▸ Description of the task: The answer should consist of the records below, repeated exactly, and no pictures.

━━━━

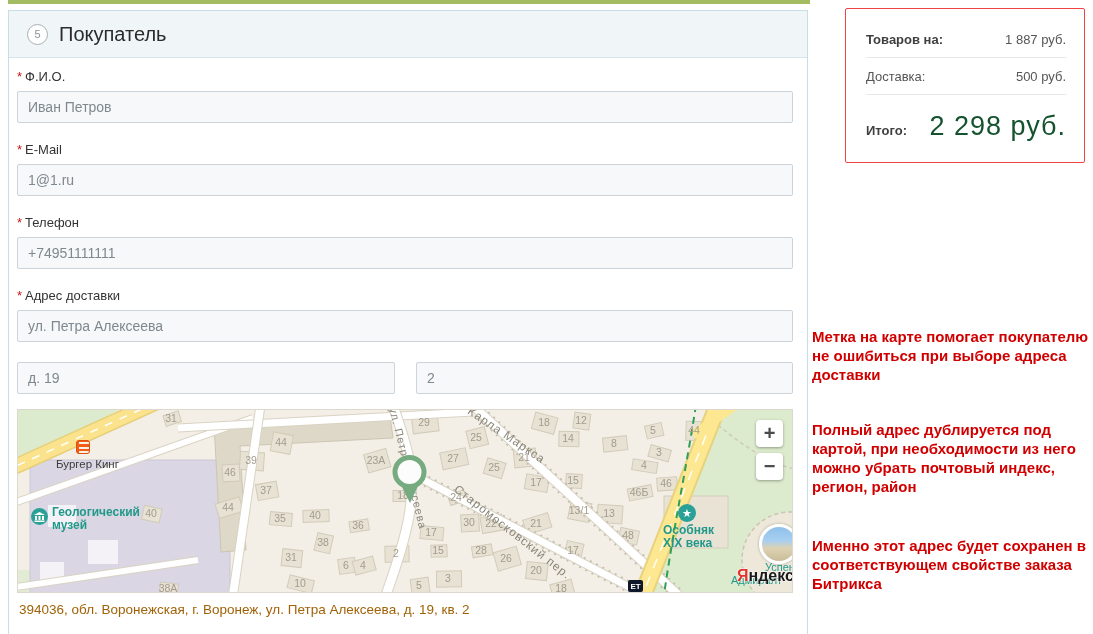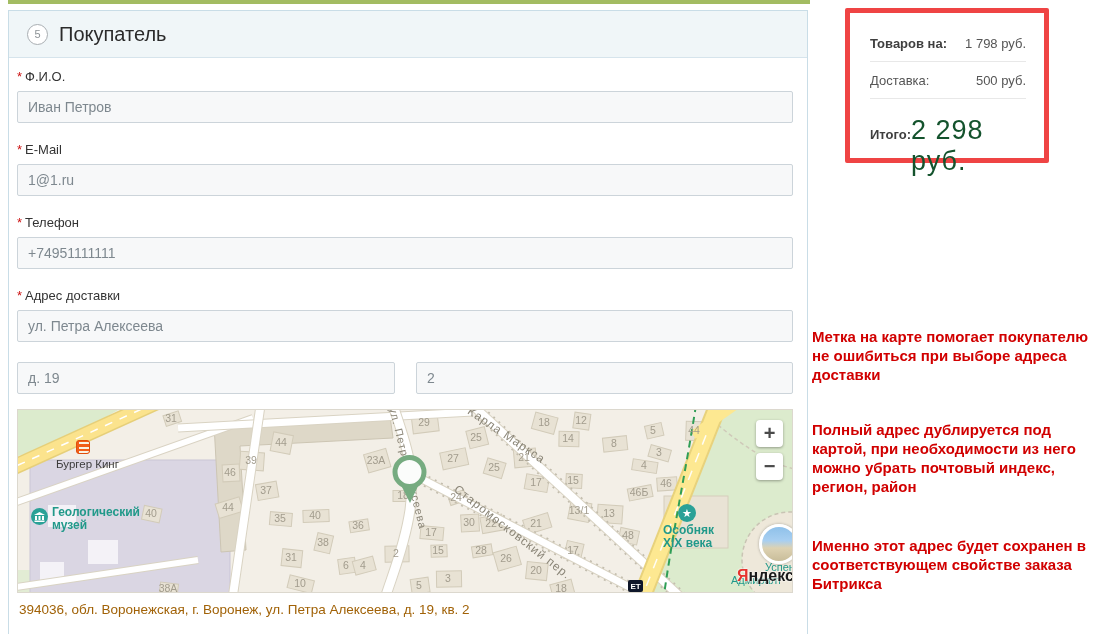--- a/index.html
+++ b/index.html
@@ -63,22 +63,22 @@
             text-shadow:0 0 2px #fff,0 0 2px #fff; }
   .y-logo .y-red { color:#e5342e; }
   .et-icon { position:absolute; left:610px; top:170px; width:15px; height:12px; background:#0f172a;
              border-radius:2px; color:#fff; font-size:8px; font-weight:bold; display:flex;
              align-items:center; justify-content:center; }
   .pin { position:absolute; left:372px; top:43px; }
 
   .full-address { font-size:13.5px; color:#a16207; padding:9px 2px 0 2px; }
 
   
-  .summary { position:absolute; left:845px; top:8px; width:204px; height:155px; background:#fff;
-             border:5px solid #ef4444; border-radius:2px; padding:21px 18px 0 20px; }
+  .summary { position:absolute; left:845px; top:8px; width:240px; height:155px; background:#fff;
+             border:1px solid #ef4444; border-radius:2px; padding:21px 18px 0 20px; }
   .sum-row { display:flex; justify-content:space-between; align-items:baseline; font-size:13px; color:#555;
              padding:2px 0 10px 0; border-bottom:1px solid #e8e8e8; }
   .sum-row + .sum-row { padding-top:11px; }
   .sum-row .lbl-b { font-weight:bold; color:#3f3f3f; }
   .sum-total { display:flex; justify-content:space-between; align-items:baseline; margin-top:16px; }
   .sum-total .t-lbl { font-size:13px; font-weight:bold; color:#3f3f3f; }
   .sum-total .t-val { font-size:27px; color:#14532d; letter-spacing:1px; }
 
   
   .ann { position:absolute; left:812px; width:277px; color:#d10000; font-weight:bold;
@@ -318,21 +318,21 @@
         <div class="et-icon">ЕТ</div>
       </div>
 
       <div class="full-address">394036, обл. Воронежская, г. Воронеж, ул. Петра Алексеева, д. 19, кв. 2</div>
     </div>
   </div>
 
   <aside class="summary">
     <div class="sum-row">
       <span class="lbl-b">Товаров на:</span>
-      <span>1 798 руб.</span>
+      <span>1 887 руб.</span>
     </div>
     <div class="sum-row">
       <span>Доставка:</span>
       <span>500 руб.</span>
     </div>
     <div class="sum-total">
       <span class="t-lbl">Итого:</span>
       <span class="t-val">2 298 руб.</span>
     </div>
   </aside>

━━━━

▸ Result:
--- a/index.html
+++ b/index.html
@@ -63,22 +63,22 @@
             text-shadow:0 0 2px #fff,0 0 2px #fff; }
   .y-logo .y-red { color:#e5342e; }
   .et-icon { position:absolute; left:610px; top:170px; width:15px; height:12px; background:#0f172a;
              border-radius:2px; color:#fff; font-size:8px; font-weight:bold; display:flex;
              align-items:center; justify-content:center; }
   .pin { position:absolute; left:372px; top:43px; }
 
   .full-address { font-size:13.5px; color:#a16207; padding:9px 2px 0 2px; }
 
   
-  .summary { position:absolute; left:845px; top:8px; width:204px; height:155px; background:#fff;
-             border:5px solid #ef4444; border-radius:2px; padding:21px 18px 0 20px; }
+  .summary { position:absolute; left:845px; top:8px; width:240px; height:155px; background:#fff;
+             border:1px solid #ef4444; border-radius:2px; padding:21px 18px 0 20px; }
   .sum-row { display:flex; justify-content:space-between; align-items:baseline; font-size:13px; color:#555;
              padding:2px 0 10px 0; border-bottom:1px solid #e8e8e8; }
   .sum-row + .sum-row { padding-top:11px; }
   .sum-row .lbl-b { font-weight:bold; color:#3f3f3f; }
   .sum-total { display:flex; justify-content:space-between; align-items:baseline; margin-top:16px; }
   .sum-total .t-lbl { font-size:13px; font-weight:bold; color:#3f3f3f; }
   .sum-total .t-val { font-size:27px; color:#14532d; letter-spacing:1px; }
 
   
   .ann { position:absolute; left:812px; width:277px; color:#d10000; font-weight:bold;
@@ -318,21 +318,21 @@
         <div class="et-icon">ЕТ</div>
       </div>
 
       <div class="full-address">394036, обл. Воронежская, г. Воронеж, ул. Петра Алексеева, д. 19, кв. 2</div>
     </div>
   </div>
 
   <aside class="summary">
     <div class="sum-row">
       <span class="lbl-b">Товаров на:</span>
-      <span>1 798 руб.</span>
+      <span>1 887 руб.</span>
     </div>
     <div class="sum-row">
       <span>Доставка:</span>
       <span>500 руб.</span>
     </div>
     <div class="sum-total">
       <span class="t-lbl">Итого:</span>
       <span class="t-val">2 298 руб.</span>
     </div>
   </aside>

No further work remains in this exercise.